Un’altro dei problemi è che esiste, ad esempio, un coordinamento dei Ser.T., ma, almeno per quello che riguarda la situazione torinese, non coordina proprio un bel niente, lasciando alle varie équipe dei Ser.T. le decisioni sui dosaggi e sulle modalità di somministrazione. Questo porta ad un’ulteriore discriminazione fra i tossicodipendenti stessi, i quali si trovano ad avere in alcuni casi l’autogestione del farmaco, mentre ad altri questa possibilità viene negata anche se lavorano o se hanno problemi di salute, costringendoli spesso a recarsi tutti i giorni alla distribuzione.
Questo è solo un esempio, ce ne sarebbero moltissimi altri ma per ovvi motivi di spazio non è possibile elencarli tutti.
Mi pare ovvio, a questo punto, che il metadone dovrebbe essere considerato non come la panacea che “guarisce” il tossicodipendente dall’eroina (anche perché esso crea, a sua volta, una dipendenza forse peggiore dal punto di vista fisico), ma uno strumento da utilizzare in un più ampio ventaglio di risorse.
Cominciando, magari, a non considerare la terapia metadonica come un criterio penalizzante nella ricerca di un lavoro (molte cooperative cosiddette “sociali” usano discriminare chi è in trattamento metadonico) ma bensì pensare il metadone, appunto, come uno strumento da utilizzare per fare concretamente riduzione del danno.

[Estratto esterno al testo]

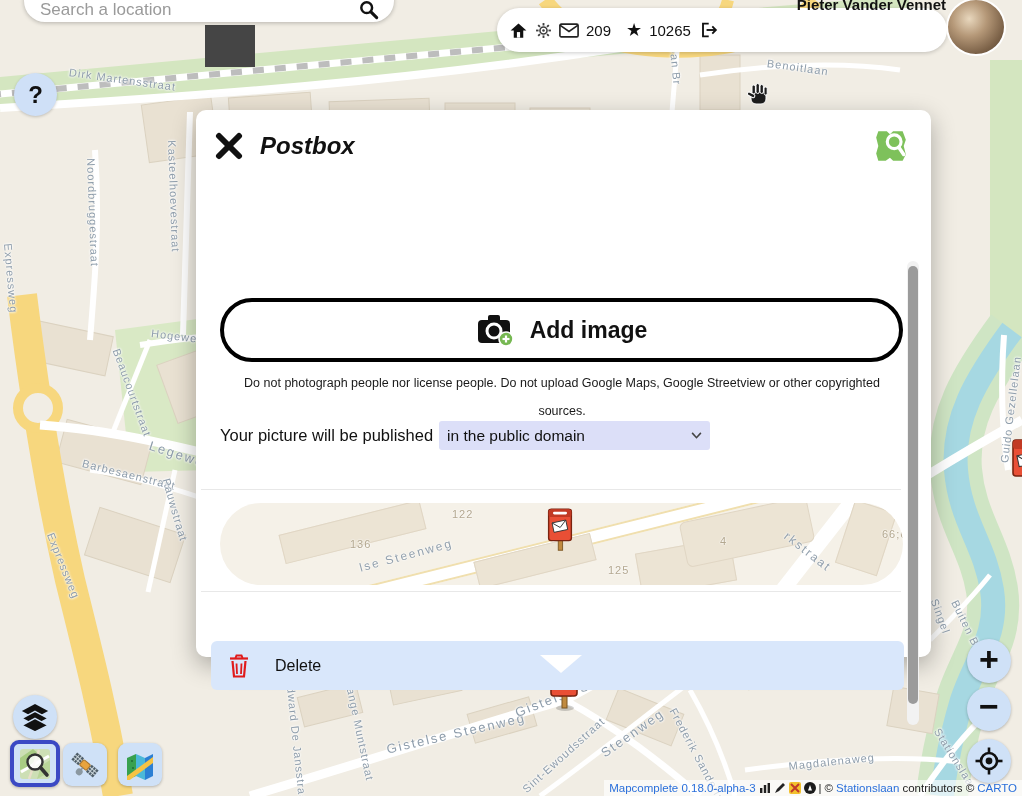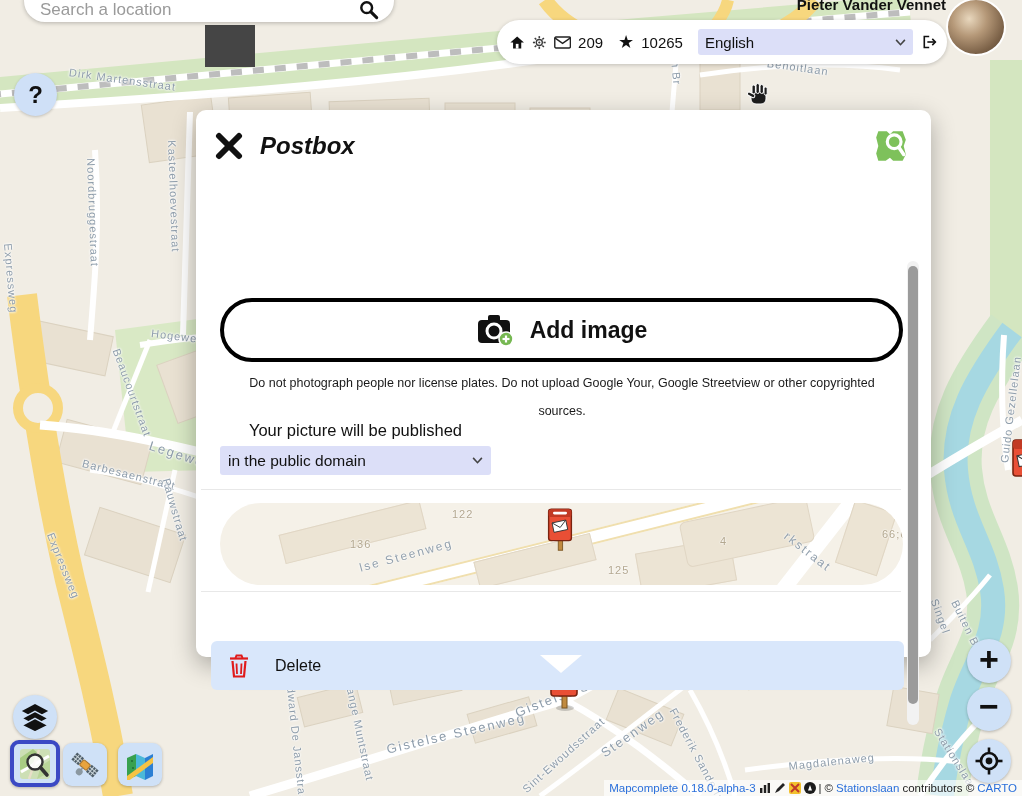--- a/index.html
+++ b/index.html
@@ -27,7 +27,7 @@
 
   .user-panel { position:absolute; left:497px; top:8px; width:450px; height:44px; background:#fff;
                 border-radius:22px; z-index:7; display:flex; align-items:center; gap:7px;
-                padding:0 10px 0 12px; box-shadow:0 1px 4px rgba(0,0,0,.2);margin-top:12px; }
+                padding:0 10px 0 12px; box-shadow:0 1px 4px rgba(0,0,0,.2); }
   .user-panel .count { font-size:15px; color:#111; }
   .star-glyph { font-size:18px; color:#111; line-height:1; }
   .lang-select { width:248px; height:26px; background:#dcdff8; border-radius:3px; display:flex;

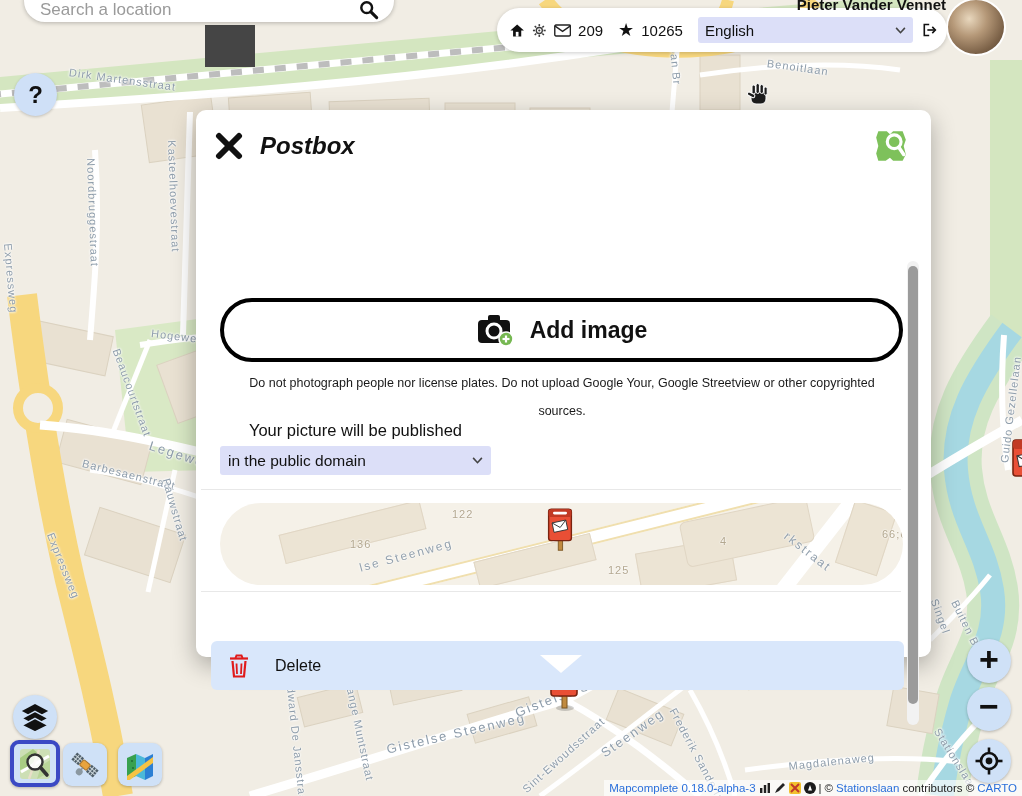--- a/index.html
+++ b/index.html
@@ -268,12 +268,6 @@
   <span class="count">209</span>
   <span class="star-glyph" style="margin-left:8px;">★</span>
   <span class="count">10265</span>
-  <div class="lang-select" style="margin-left:8px;">
-    <span>English</span>
-    <svg width="11" height="7" viewBox="0 0 12 8">
-      <polyline points="1,1 6,6.5 11,1" fill="none" stroke="#444" stroke-width="1.8"></polyline>
-    </svg>
-  </div>
   <svg width="20" height="20" viewBox="0 0 28 28">
     <path d="M15,5 L7,5 L7,23 L15,23" fill="none" stroke="#111" stroke-width="2.6"></path>
     <line x1="12" y1="14" x2="25" y2="14" stroke="#111" stroke-width="2.6"></line>

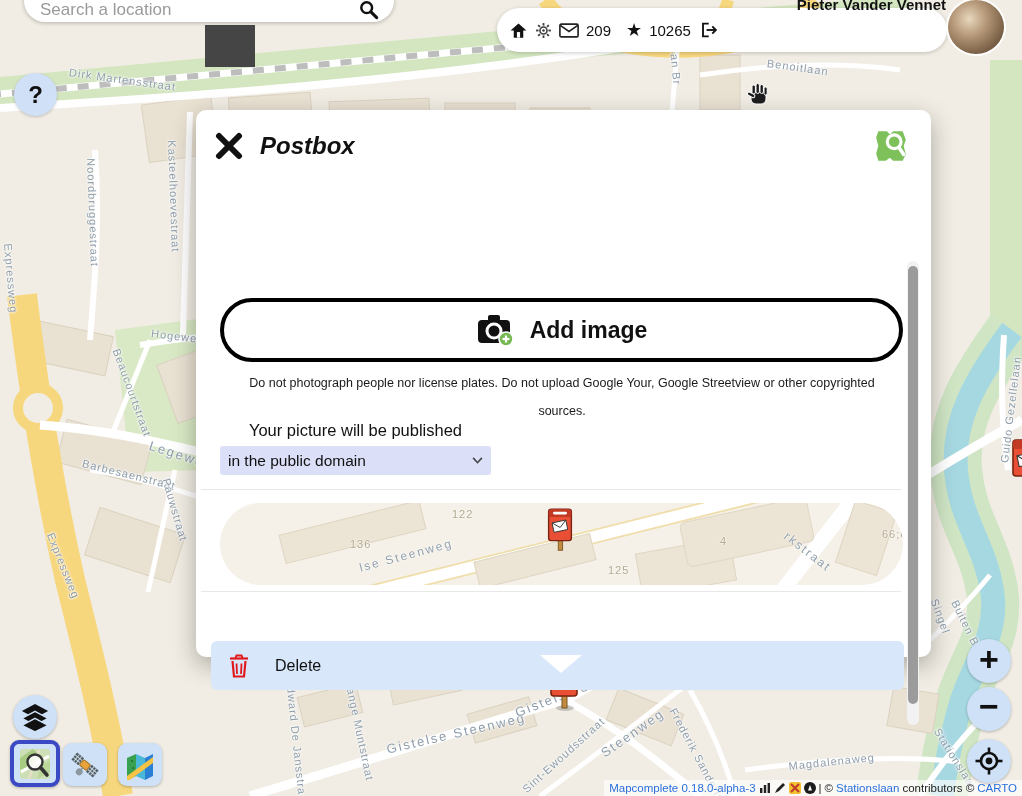--- a/index.html
+++ b/index.html
@@ -307,7 +307,7 @@
       <span class="lbl">Add image</span>
     </button>
 
-    <div class="disclaimer">Do not photograph people nor license plates. Do not upload Google Your, Google Streetview or other copyrighted sources.</div>
+    <div class="disclaimer">Do not photograph people nor license people. Do not upload Google Maps, Google Streetview or other copyrighted sources.</div>
 
     <div class="license-row">
       <span class="txt">Your picture will be published</span>

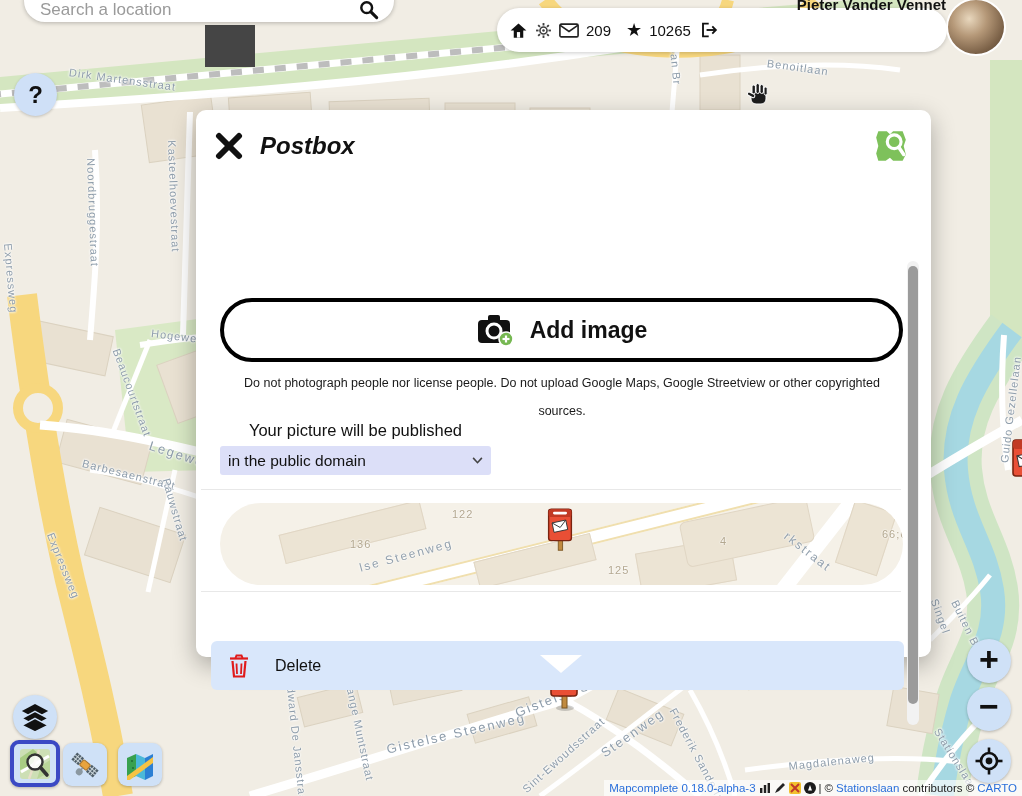--- a/index.html
+++ b/index.html
@@ -61,7 +61,7 @@
   .add-image-btn .lbl { font-size:23px; font-weight:bold; color:#111; }
   .disclaimer { position:absolute; left:38px; top:186px; width:656px; text-align:center;
                 font-size:12.5px; color:#1a1a1a; line-height:28px; }
-  .license-row { position:absolute; left:24px; top:238px; display:flex; align-items:center; gap:6px;flex-direction:column; }
+  .license-row { position:absolute; left:24px; top:238px; display:flex; align-items:center; gap:6px; }
   .license-row .txt { font-size:16.5px; color:#111; }
   .license-select { width:271px; height:29px; background:#dcdff8; border-radius:3px; display:flex;
                     align-items:center; justify-content:space-between; padding:0 8px; cursor:default; }

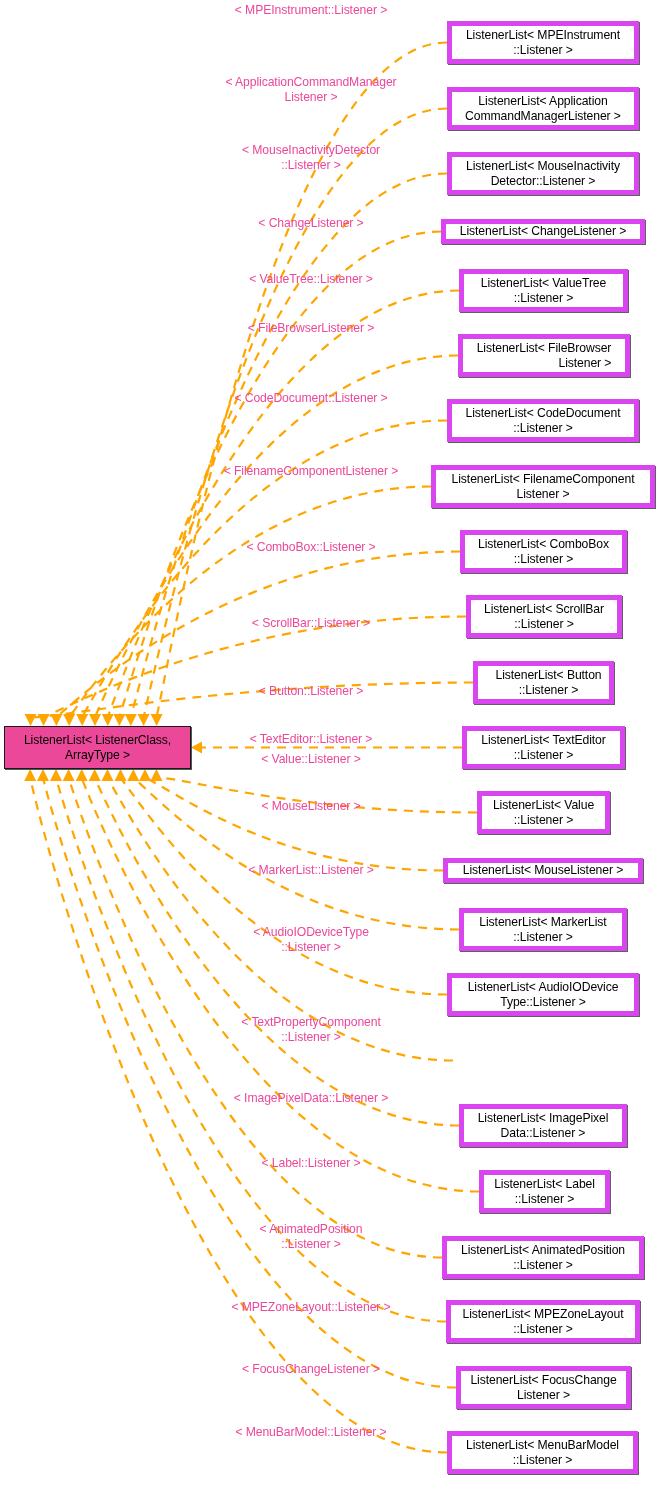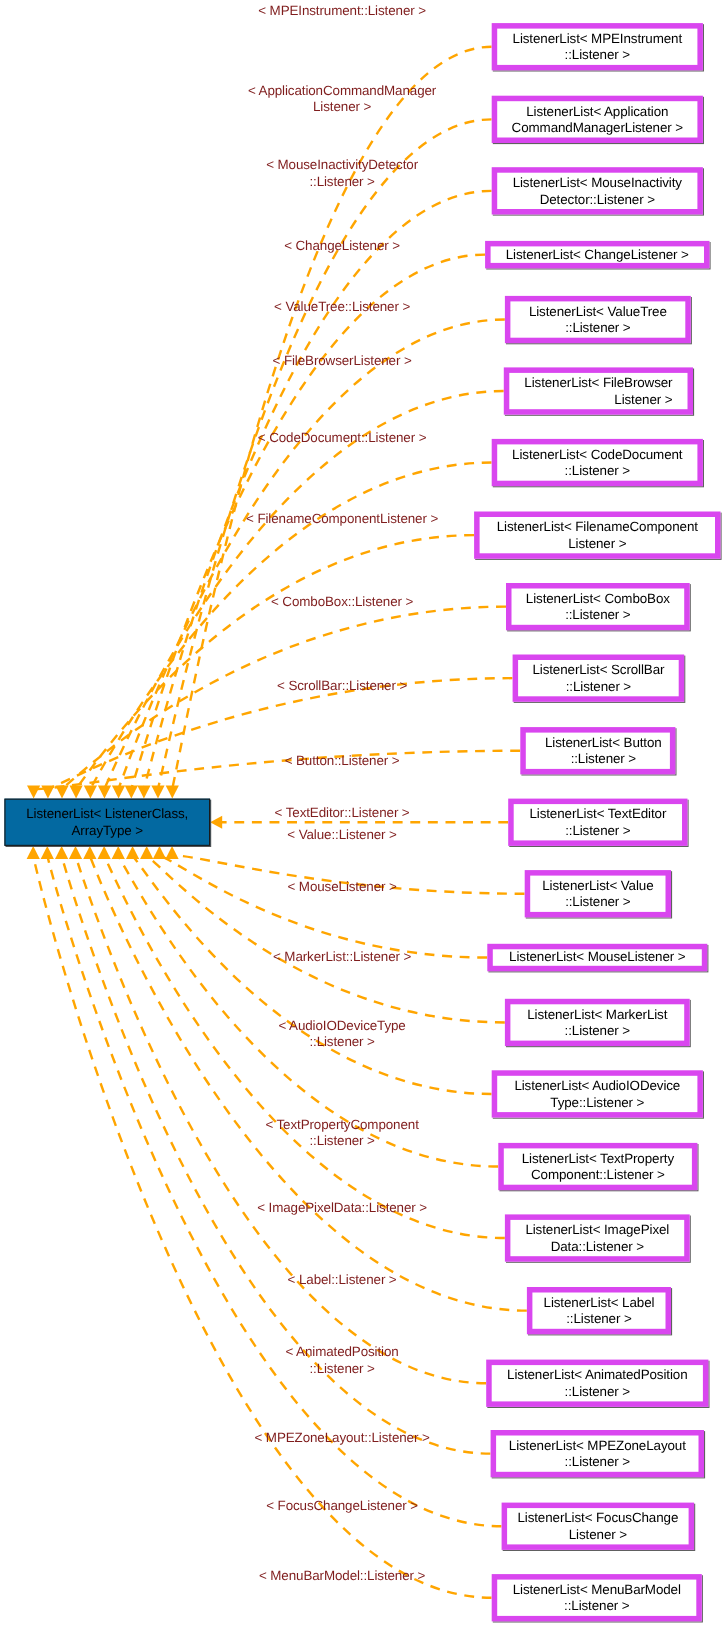--- a/index.html
+++ b/index.html
@@ -47,7 +47,7 @@
   }
   .edge-label {
     position: absolute;
-    color: #7f1d1d;
+    color: #ec4899;
     font-size: 12.2px;
     line-height: 14.6px;
     text-align: center;

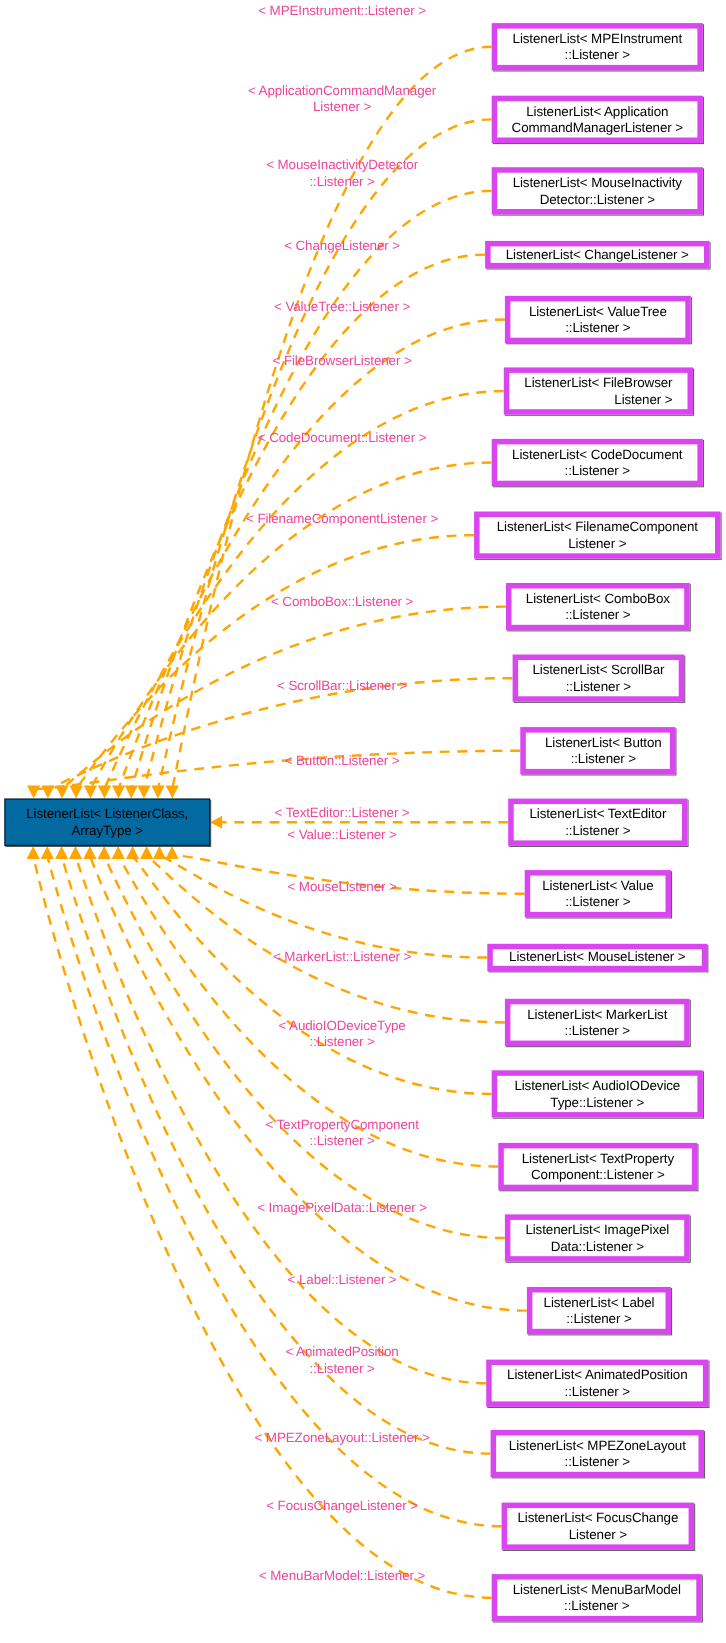--- a/index.html
+++ b/index.html
@@ -40,7 +40,7 @@
     letter-spacing: -0.1px;
   }
   .node.root {
-    background: #0369a1;
+    background: #ec4899;
     border: 1px solid #1a1a1a;
     box-shadow: 1px 1px 0 0 #555555;
     text-align: center;

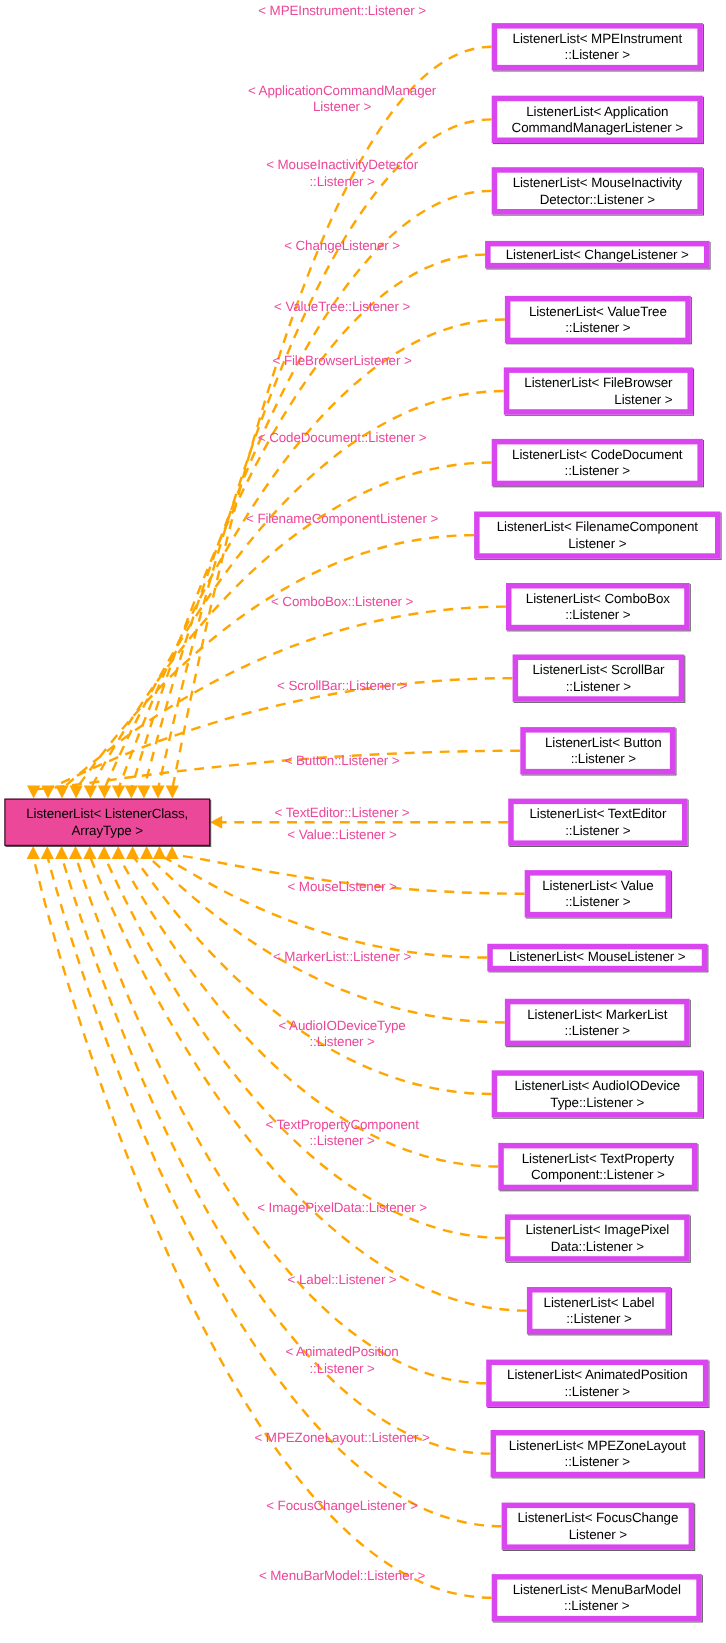--- a/index.html
+++ b/index.html
@@ -158,8 +158,6 @@
 Type::Listener &gt;</span></div>
     <div class="edge-label" style="left: 203px; top: 925px; width: 216px;">&lt; AudioIODeviceType
 ::Listener &gt;</div>
-    <div class="node" style="left: 453px; top: 1039px; width: 181px; height: 43px;"><span>ListenerList&lt; TextProperty
-Component::Listener &gt;</span></div>
     <div class="edge-label" style="left: 203px; top: 1015px; width: 216px;">&lt; TextPropertyComponent
 ::Listener &gt;</div>
     <div class="node" style="left: 459px; top: 1104px; width: 168px; height: 43px;"><span>ListenerList&lt; ImagePixel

Per concludere, un’ultima considerazione: mi chiedo se ormai non siamo giunti al punto in cui converrebbe pensare realmente di cominciare a sperimentare la somministrazione controllata di eroina; sarebbe forse più difficile accettare il dato di fatto che esistono persone che non hanno voglia di smettere di farsi, ma sarebbe un buon punto di partenza per restituire dignità a chi ha scelto altro per la propria vita.